For the writers of the Bible, names are important. Abel’s name (הבל; Hevel), meaning “vapor” or “mist,” underscores the fact that he won’t last long. Noah (נוח; Noach), meaning “rest,” foreshadows the ark “resting” on dry land after the flood. Likewise, the Hebrew terms in the beginning of Ruth can clue us in to what’s coming in the narrative; the names that we encounter in Ruth highlight the difficulties of human existence, but also point to God’s presence and provision in the midst of uncertainty.
The opening verses of Ruth contain a wealth of meaning that we might not see when reading in English: “In the days when the judges ruled there was a famine in the land, and a man of Bethlehem in Judah went to sojourn in the field of Moab…. The name of the man was Elimelech and the name of his wife was Naomi, and the names of his two sons were Mahlon and Chilion” (1:1-2). Starting with the final two names, Elimelech’s sons are called Mahlon (מחלון) and Chilion (כליון), which mean “sickly” and “frailty,” respectively. Thus, as with Abel, the reader is not surprised when, only three verses later, the text states that “Mahlon and Chilion died” (1:5).

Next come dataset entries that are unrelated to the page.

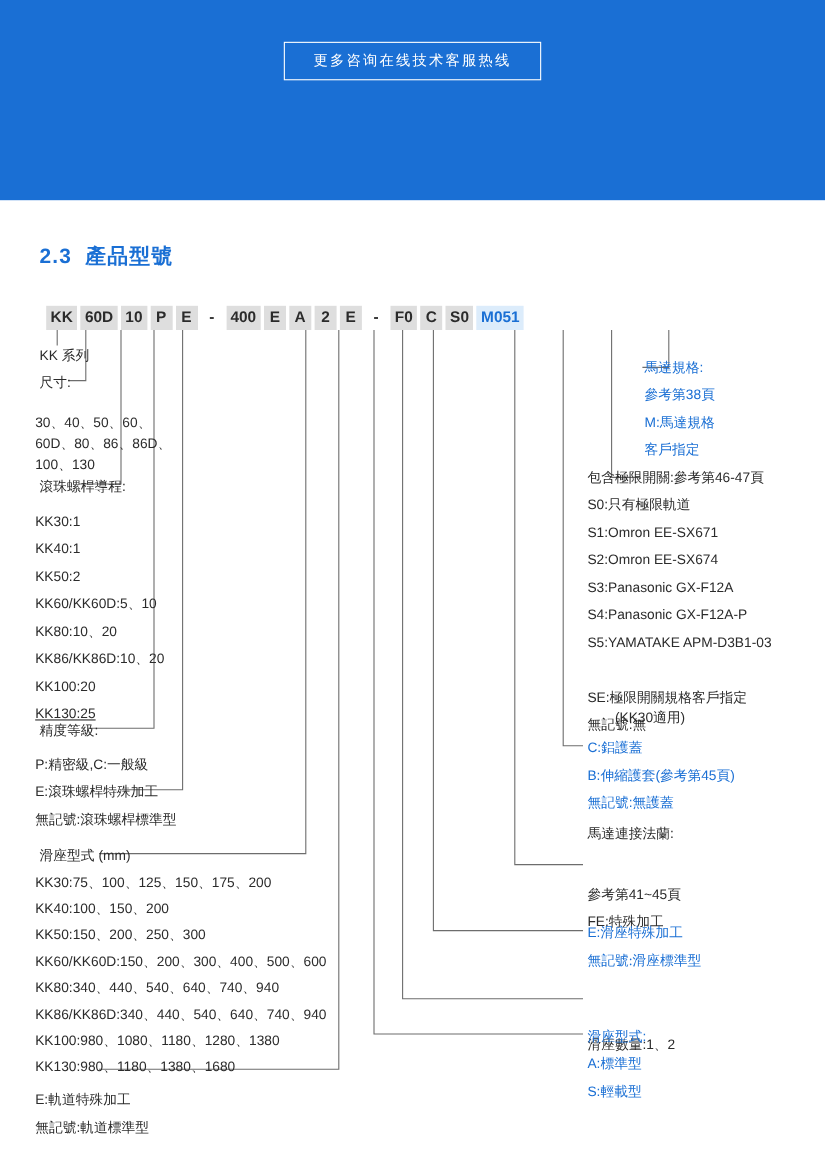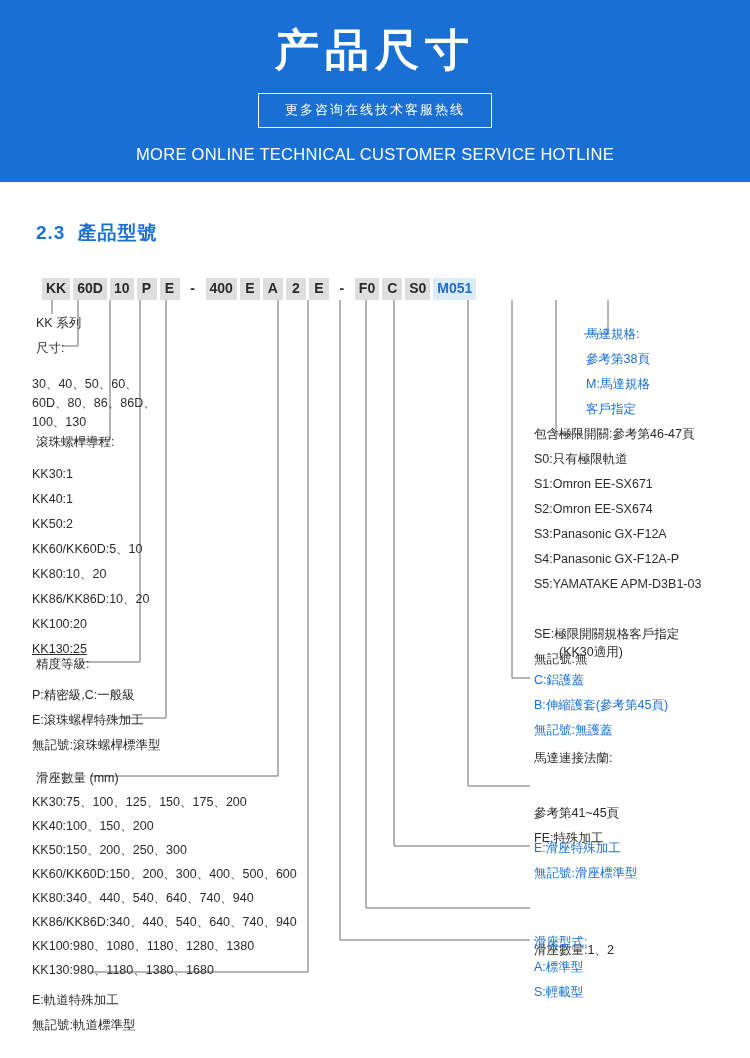--- a/index.html
+++ b/index.html
@@ -99,23 +99,21 @@
     line-height: 19px;
     white-space: pre;
   }
   .txt.dark { color: #2b2b2b; }
   .txt.blue { color: #1a6fd4; }
 </style>
 </head>
 <body>
 
 <div class="banner">
-  <div class="banner-title">产品尺寸</div>
   <div class="banner-sub-box">更多咨询在线技术客服热线</div>
-  <div class="banner-en">MORE ONLINE TECHNICAL CUSTOMER SERVICE HOTLINE</div>
 </div>
 
 <div class="section-head">
   <span class="num">2.3</span><span>產品型號</span>
 </div>
 
 <div class="code-row">
   <div class="code-cell gray">KK</div>
   <div class="code-cell gray">60D</div>
   <div class="code-cell gray">10</div>
@@ -185,21 +183,21 @@
 <div class="txt dark" style="left:32px; top:590px;">KK86/KK86D:10、20</div>
 <div class="txt dark" style="left:32px; top:615px;">KK100:20</div>
 <div class="txt dark" style="left:32px; top:640px;text-decoration:underline;">KK130:25</div>
 
 <div class="txt dark" style="left:36px; top:655px;">精度等級:</div>
 <div class="txt dark" style="left:32px; top:686px;">P:精密級,C:一般級</div>
 
 <div class="txt dark" style="left:32px; top:711px;">E:滾珠螺桿特殊加工</div>
 <div class="txt dark" style="left:32px; top:736px;">無記號:滾珠螺桿標準型</div>
 
-<div class="txt dark" style="left:36px; top:769px;">滑座數量 (mm)</div>
+<div class="txt dark" style="left:36px; top:769px;">滑座型式 (mm)</div>
 <div class="txt dark" style="left:32px; top:793px;">KK30:75、100、125、150、175、200</div>
 <div class="txt dark" style="left:32px; top:817px;">KK40:100、150、200</div>
 <div class="txt dark" style="left:32px; top:841px;">KK50:150、200、250、300</div>
 <div class="txt dark" style="left:32px; top:865px;">KK60/KK60D:150、200、300、400、500、600</div>
 <div class="txt dark" style="left:32px; top:889px;">KK80:340、440、540、640、740、940</div>
 <div class="txt dark" style="left:32px; top:913px;">KK86/KK86D:340、440、540、640、740、940</div>
 <div class="txt dark" style="left:32px; top:937px;">KK100:980、1080、1180、1280、1380</div>
 <div class="txt dark" style="left:32px; top:961px;">KK130:980、1180、1380、1680</div>
 
 <div class="txt dark" style="left:32px; top:991px;">E:軌道特殊加工</div>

While these deaths might have been expected, the writer of Ruth also notes that their father Elimelech (אלימלך)—which means “My God is King”—also dies suddenly (1:3). Although the father’s name alludes to the ever-living God, he dies suddenly and without explanation. The irony of Elimelech’s death is heightened by the fact that “there was a famine in the land” (1:1)—particularly, in the family’s hometown of Bethlehem (בית לחם; Bet Lechem), which means “House of Bread.” Thus, there is no food in the one place one would expect an abundance of sustenance. Even Naomi—“My Delight” (נעמי; Na’omi)—changes her name to Mara (מרא) to reflect the “bitterness” of her losses in life (1:20).
Although Ruth begins with emptiness, the story gradually begins to refill the lives of its protagonists. Tragically, Naomi is left without a husband or sons, but “Ruth” (רות) likely comes from the Hebrew word for “companionship” (רעות; re’ut), so that Naomi continues to have a loyal friend after the loss of her family. More, one of the probable meanings of Boaz—the man who redeems Naomi and Ruth—is “In Strength” (בעז), which alludes to the strength of God to bring redemption out of tragedy. Therefore, while some of the names in Ruth serve to underscore initial emptiness, other names—like Ruth and Boaz—remind the reader of God’s ongoing provision and the divine desire for the ultimate good.